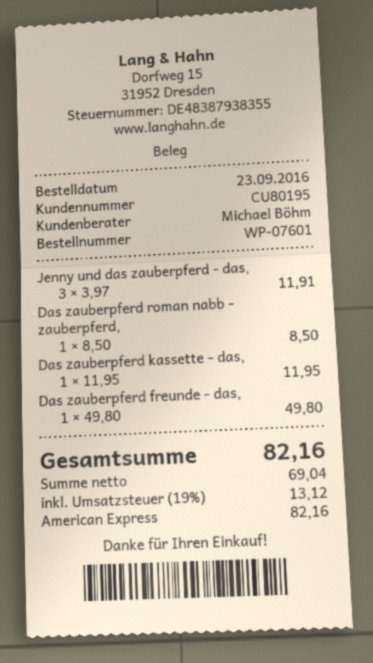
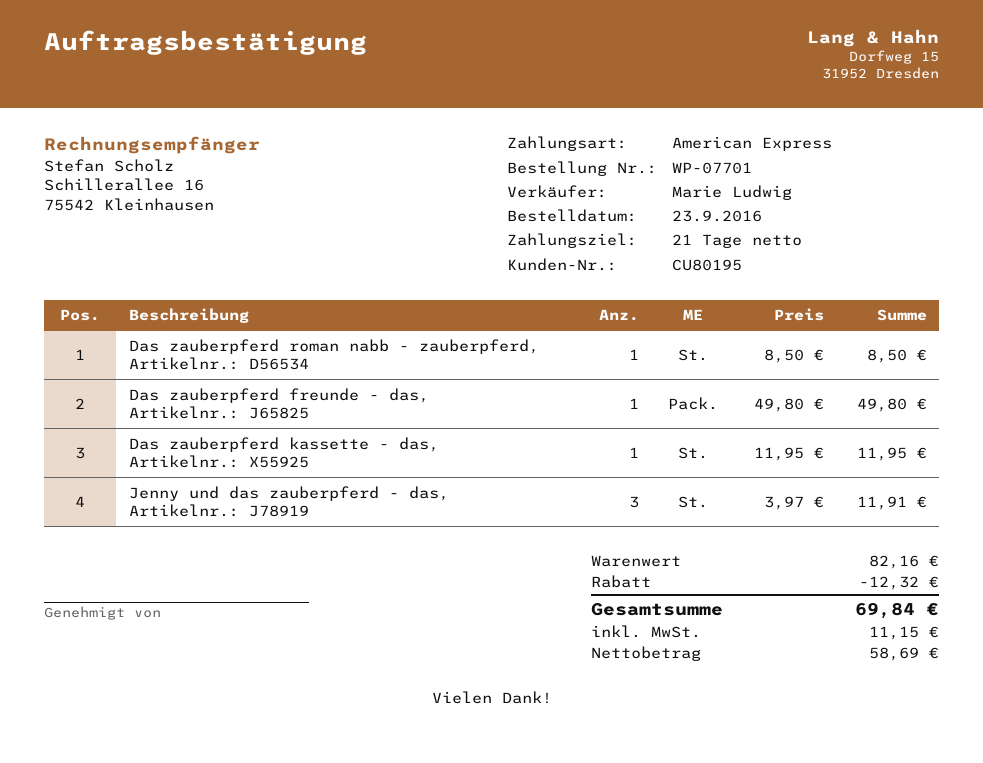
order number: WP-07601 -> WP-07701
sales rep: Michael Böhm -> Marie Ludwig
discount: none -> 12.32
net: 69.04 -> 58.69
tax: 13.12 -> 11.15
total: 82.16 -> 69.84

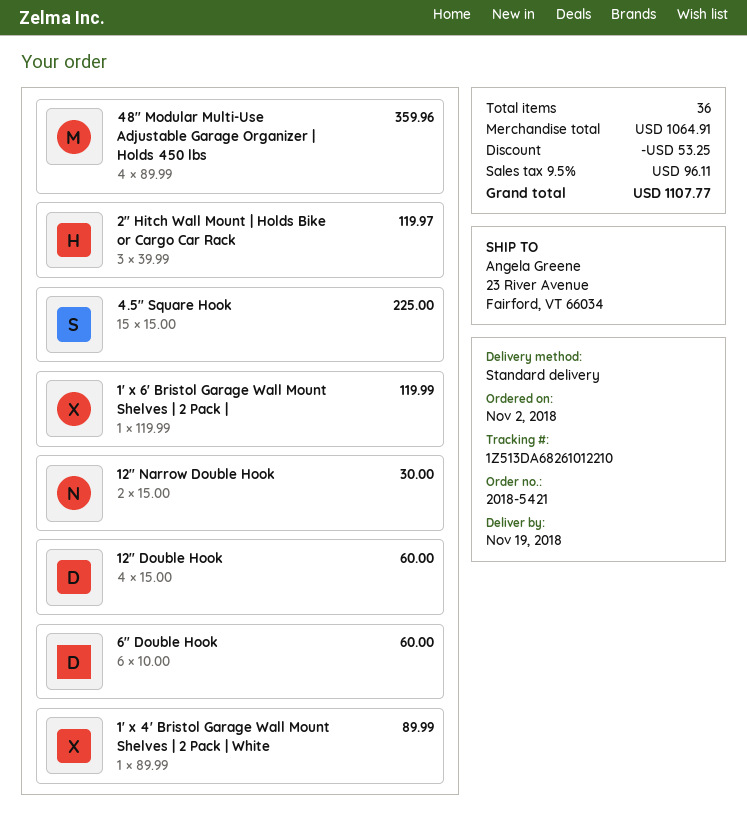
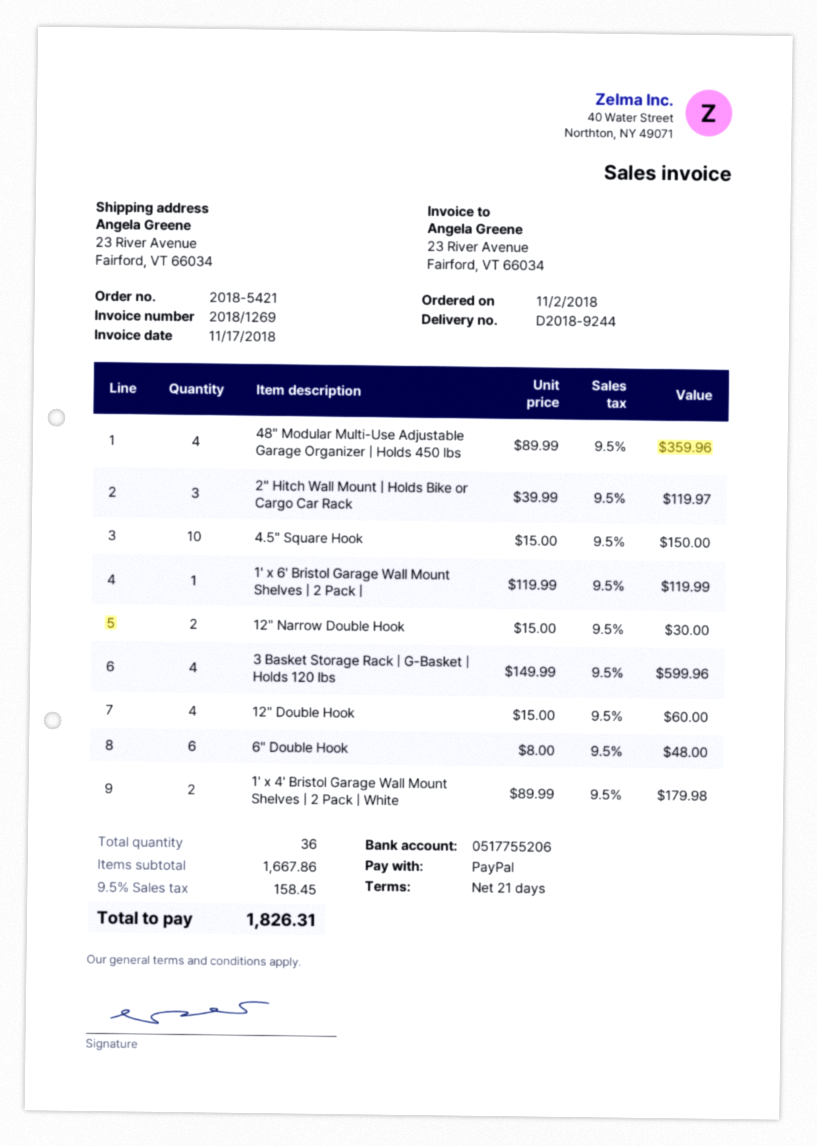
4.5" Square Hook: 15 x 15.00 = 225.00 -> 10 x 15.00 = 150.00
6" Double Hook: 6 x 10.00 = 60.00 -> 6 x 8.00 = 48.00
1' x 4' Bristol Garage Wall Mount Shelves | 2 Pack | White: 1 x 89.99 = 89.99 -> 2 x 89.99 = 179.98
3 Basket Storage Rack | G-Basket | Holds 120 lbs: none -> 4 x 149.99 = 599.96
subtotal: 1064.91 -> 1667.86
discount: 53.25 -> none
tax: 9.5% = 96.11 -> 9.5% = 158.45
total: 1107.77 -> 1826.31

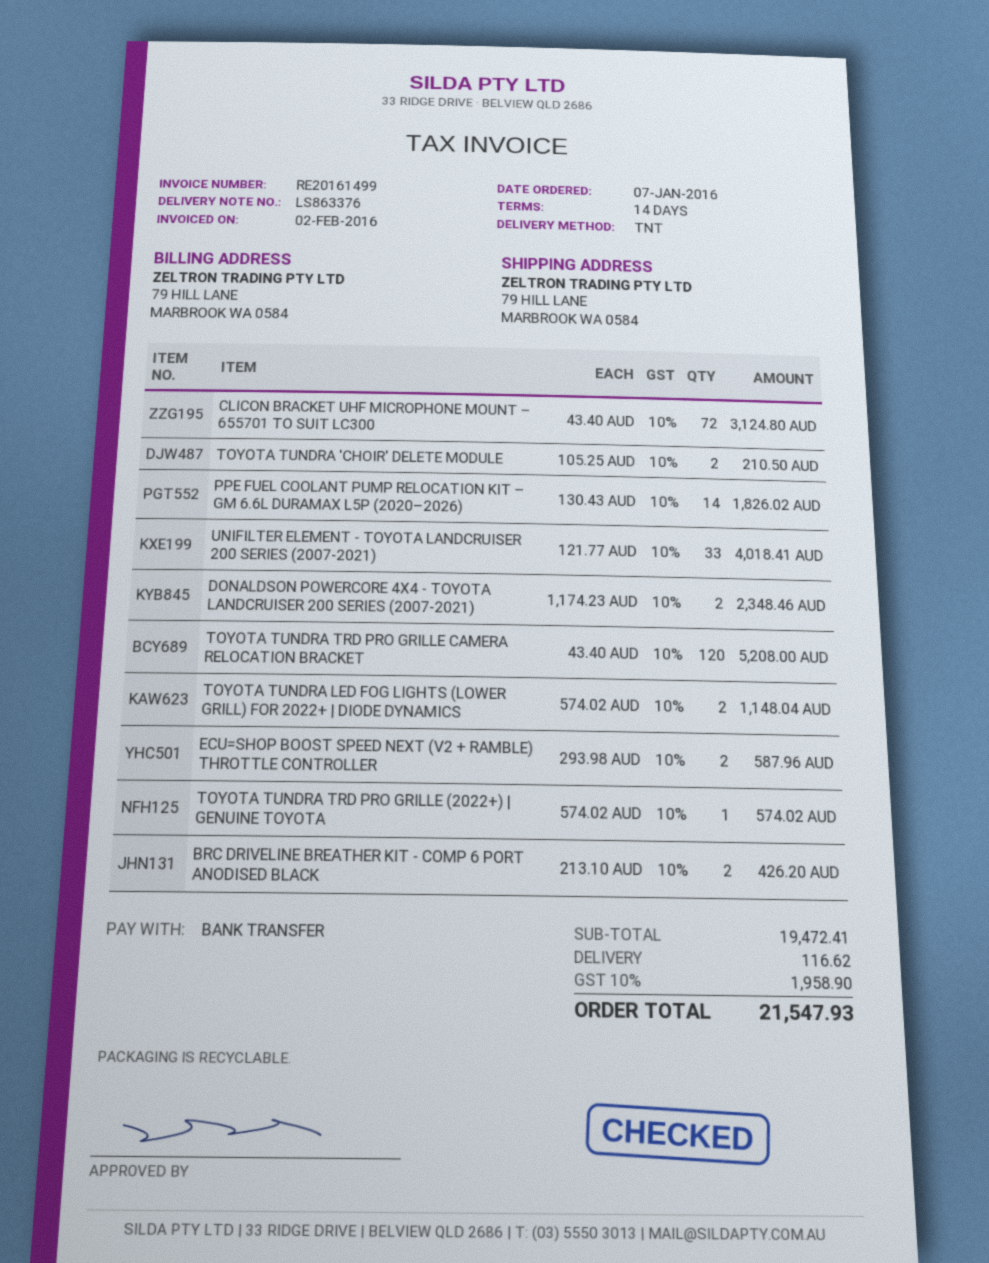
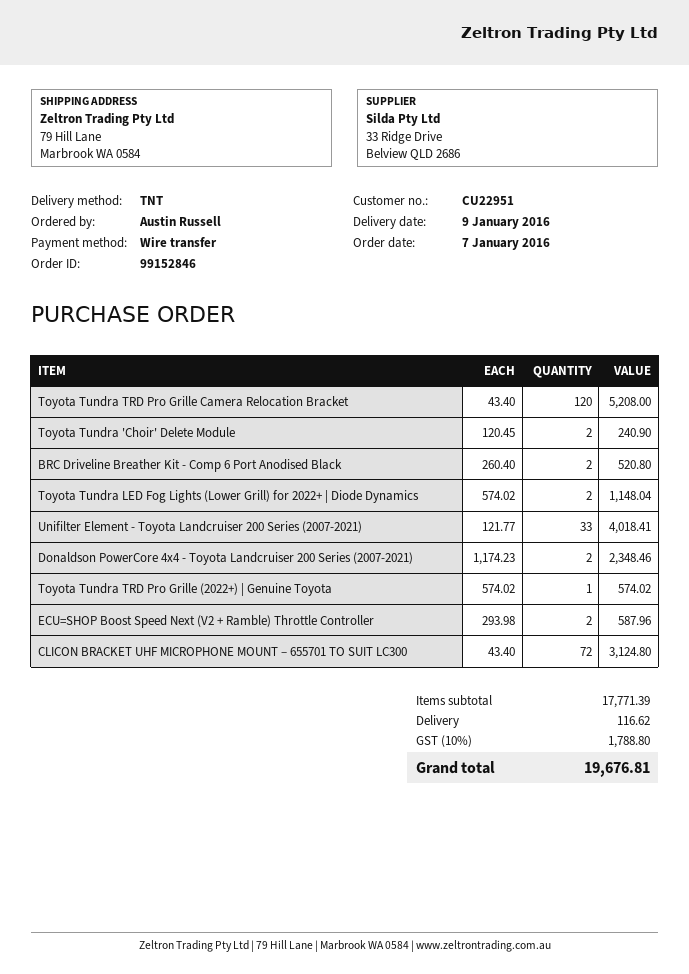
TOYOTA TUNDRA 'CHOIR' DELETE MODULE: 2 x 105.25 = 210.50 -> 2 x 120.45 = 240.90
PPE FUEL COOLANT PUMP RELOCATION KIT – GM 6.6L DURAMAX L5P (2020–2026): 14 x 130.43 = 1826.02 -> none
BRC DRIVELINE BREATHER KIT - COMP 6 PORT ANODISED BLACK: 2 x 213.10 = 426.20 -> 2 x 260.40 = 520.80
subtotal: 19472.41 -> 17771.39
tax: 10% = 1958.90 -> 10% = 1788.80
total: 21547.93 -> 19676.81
__________________________________________________
» WORK TO COMPLETE: Would you print exactly the lines in the listing above, from the line bearing "15.00 = 150.00" through the line bearing "TOYOTA TUNDRA 'CHOIR'", leaving out all pictures?

» TASK RESULT:
4.5" Square Hook: 15 x 15.00 = 225.00 -> 10 x 15.00 = 150.00
6" Double Hook: 6 x 10.00 = 60.00 -> 6 x 8.00 = 48.00
1' x 4' Bristol Garage Wall Mount Shelves | 2 Pack | White: 1 x 89.99 = 89.99 -> 2 x 89.99 = 179.98
3 Basket Storage Rack | G-Basket | Holds 120 lbs: none -> 4 x 149.99 = 599.96
subtotal: 1064.91 -> 1667.86
discount: 53.25 -> none
tax: 9.5% = 96.11 -> 9.5% = 158.45
total: 1107.77 -> 1826.31

TOYOTA TUNDRA 'CHOIR' DELETE MODULE: 2 x 105.25 = 210.50 -> 2 x 120.45 = 240.90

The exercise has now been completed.